Parece que la juventud viene fina; pero será porque las anteriores generaciones lo hemos permitido. Hemos establecido la figura del héroe solitario, al que no hacemos caso hasta que nos pasa a nosotros lo mismo que a él. Seguiremos pensando que nuestros hijos son unos benditos, que sólo se emborrachan los de los otros y que somos ciudadanos modélicos porque apadrinamos a un niño en Perú.
Aunque todavía no hemos llegado a tanto, empezamos a ver en nuestro entorno escenas que nos remiten a la inseguridad que existía en los años ochenta en populosas ciudades de Estados Unidos. Esas que nos presentaban películas y telefilmes regodeándose en el deprimente miedo ante lo más cotidiano, bajar a un aparcamiento, entrar en la tienda del vietnamita a comprar una pizza a la ocho de la noche o asistir a una escuela pública de secundaria. Aquí, en Euskadi, resulta que el año pasado veintidós profesores de colegios han sido agredidos por sus alumnos al mejor estilo de aquellos telefilmes americanos. Mi hermana ya me lo dijo hace tiempo, que vería antes de jubilarse guardias jurados en los colegios para vigilar a los alumnos.
No se trata sólo de vivir asustado en una urbanización privada en la costa mediterránea o en la sierra de Madrid. La policía tiene bastante, por lo visto, con el crimen organizado y el terrorismo como para atender a terrores tan cotidianos como el de una profesora agredida o el de la viejecita que va al mercado con lo mínimo imprescindible porque ya le han atracado seis veces. La policía tiene altas misiones y, además, algunos de sus más avispados miembros se despiden y montan empresas de seguridad, porque los poderes públicos han decidido que también la seguridad ha de privatizarse. El ciudadano, en muchos casos, si quiere seguridad tiene que pagarla. En ocasiones, desde la izquierda se ha lanzado algo más que la insinuación de que el deterioro de la seguridad venía animado desde determinados poderes públicos para después hacer el agosto desde las empresas privadas de seguridad. Dejémoslo tan sólo en una sospecha.
Pero lo real es que el ciudadano se ve abocado en muchos ámbitos de su vida a asumir privadamente el problema ante la incapacidad del Estado, como si fuera Gary Cooper en Sólo ante le peligro.

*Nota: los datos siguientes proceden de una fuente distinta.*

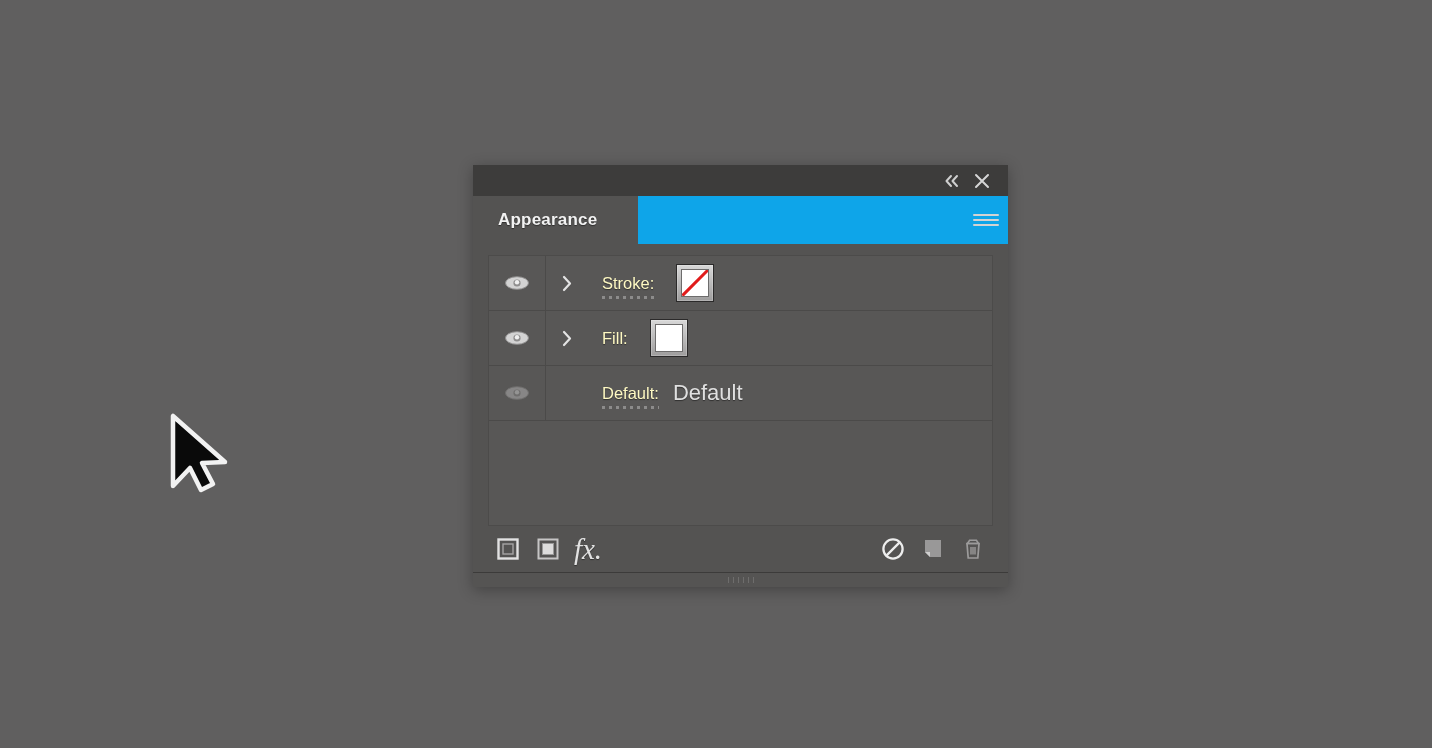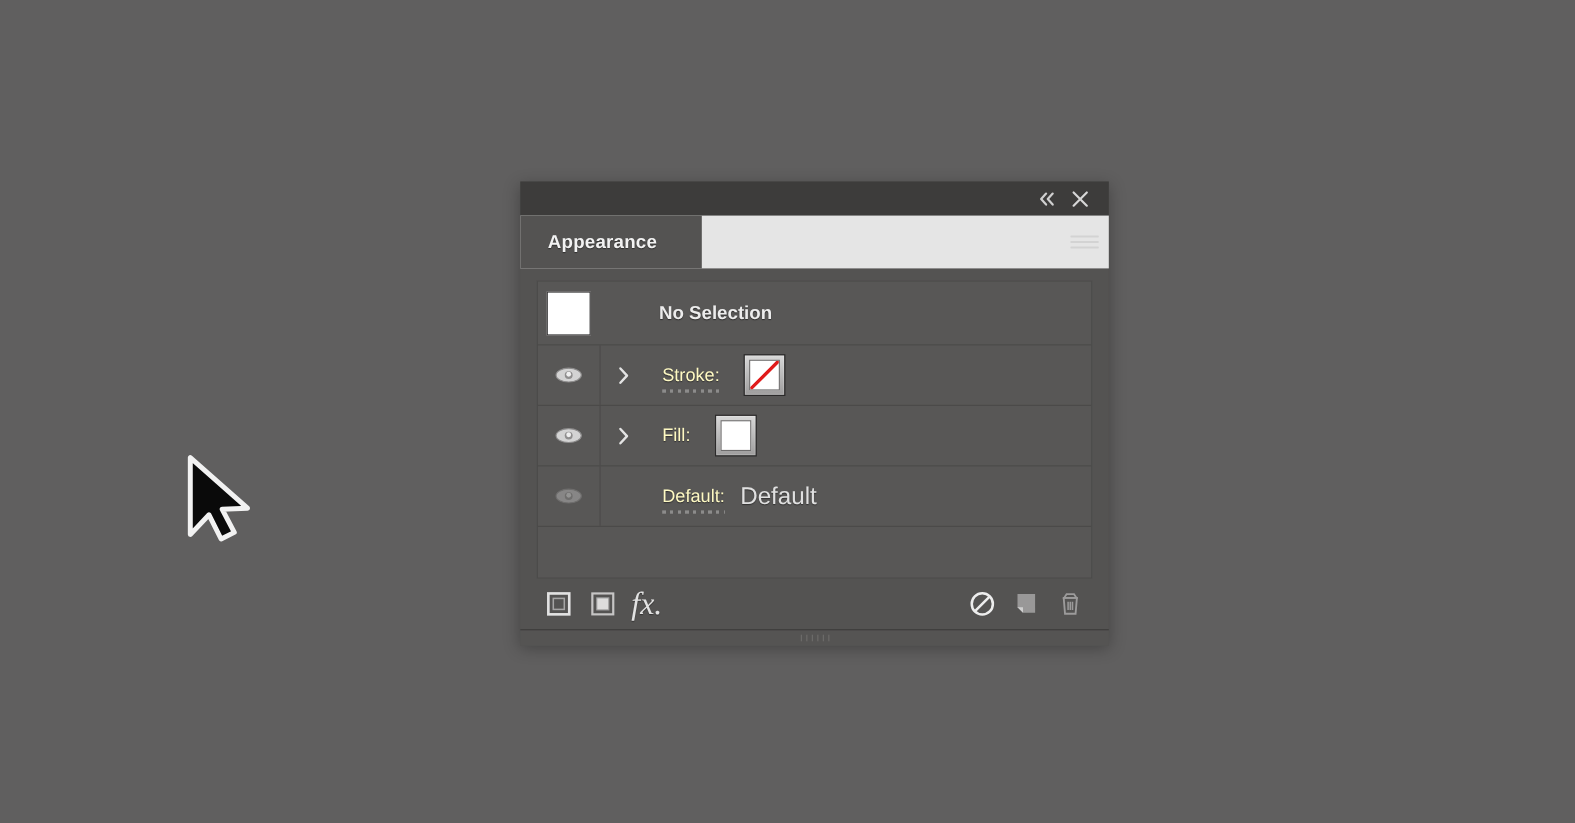--- a/index.html
+++ b/index.html
@@ -60,7 +60,7 @@
   
   .tab-strip {
     height: 48px;
-    background: #e5e5e5;
+    background: #0ea5e9;
     display: flex;
     align-items: stretch;
     flex: 0 0 auto;

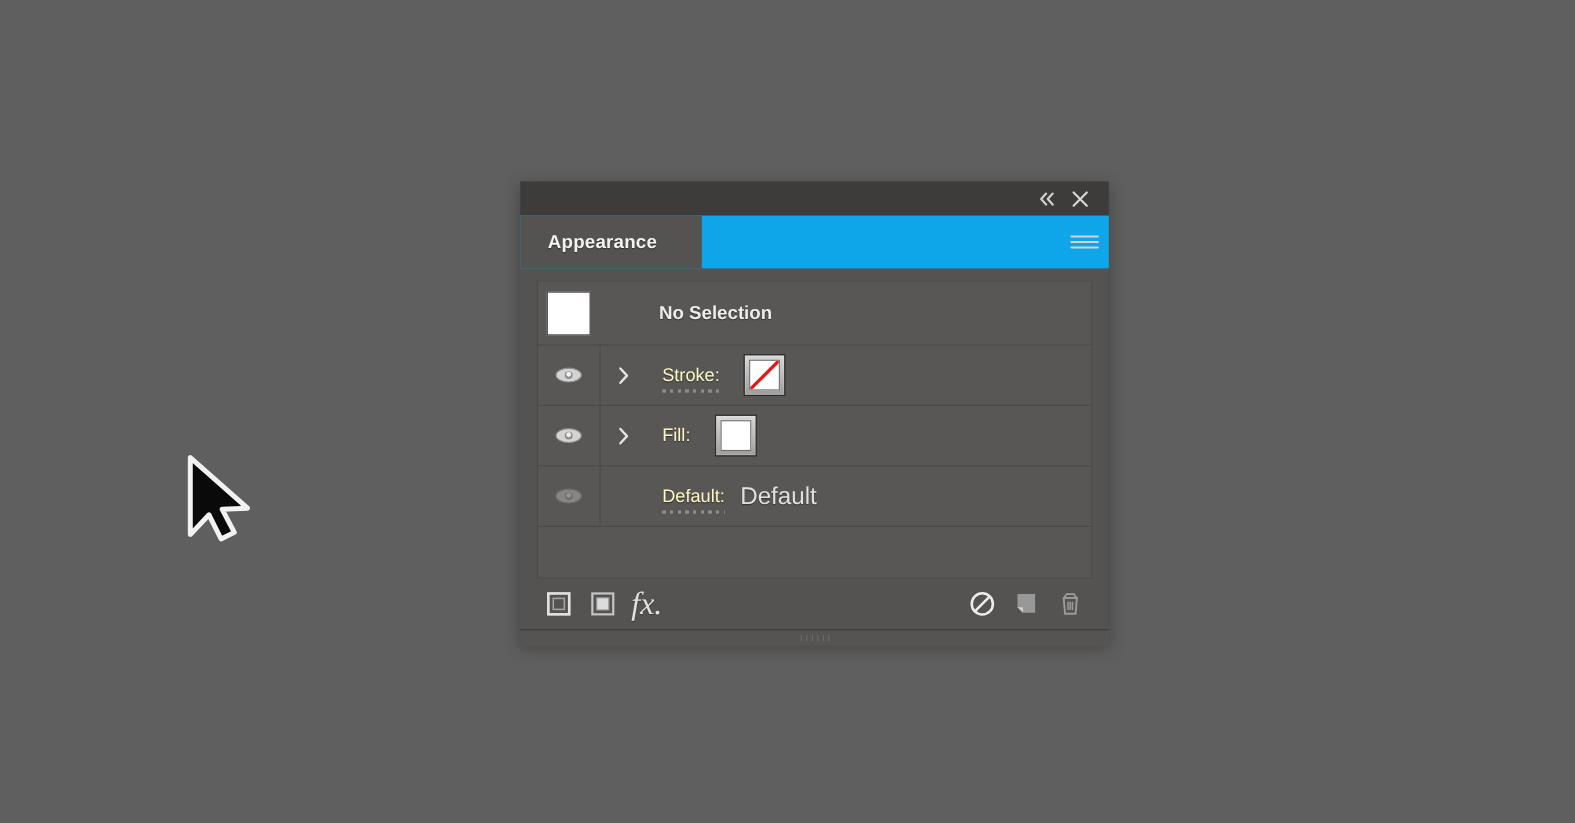--- a/index.html
+++ b/index.html
@@ -331,12 +331,6 @@
 
     <div class="list-area">
 
-      <div class="header-row">
-        <div class="header-swatch-wrap">
-          <div class="header-swatch"></div>
-        </div>
-        <span class="header-title">No Selection</span>
-      </div>
 
       <div class="row">
         <div class="eye-col">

Especialmente, cuando la menuda profesora que fue educada en su juventud en las Mercedarias de Berriz tiene que enfrentarse a un aula de mozalbetes y muchachas -acaban diciendo siempre las profesoras que ellas son las peores- que recuerda demasiado, por modas también traídas por algunos inmigrantes latinoamericanos, lo que sonará a incorrecto, a las aulas estadounidenses mostradas en aquellas películas. Veintidós profesores agredidos en esta comunidad, donde el erario público más destina a la docencia y a los servicios sociales es preocupante, porque esto no es el Bronx ni mucho menos.
Parece que la juventud viene fina, pero si es así será porque las anteriores generaciones lo hemos permitido. ¿O es que resulta ejemplar la conducta del abuelo de 65 años que corría por una carretera catalana a más de doscientos por hora en su moto?, ¿o el del viejete que por fumar un cigarrillo en el hospital antes de ser operado de un enfermedad pulmonar se escapa a un tejado y cae muerto desde un falso techo a un quirófano? La verdad, como casi siempre, habrá que concluir que entre todos la matamos, que estas situaciones tan desagradables no aparecen de nuevas, que desde hace tiempo se vieron los riesgos que de cara al futuro se estaban fraguando con la excesiva permisividad.
Así que ya en esta sociedad nuestra del bienestar hemos establecido la figura del héroe solitario, al que no le hacemos ni puñetero caso hasta que lo que le sucede nos pasa a nosotros mismos; el que tiene que enfrentarse al miedo en su residencia aislada, al entrar en un aula a impartir la clase o al pasar por un determinado barrio a una determinada hora.
Nosotros seguiremos pensando que nuestros hijos son unos benditos, que sólo se emborrachan los hijos de los otros y que somos unos ciudadanos modélicos porque tenemos apadrinado a un niño en el Perú. Y así hasta que nos pase a nosotros lo que les pasa a ellos y descubramos la tremenda angustia que supone pasar miedo y las peligrosas reacciones, hijas de la desesperación, que pueden suscitarse. Y esto tiene visos de ir a peor.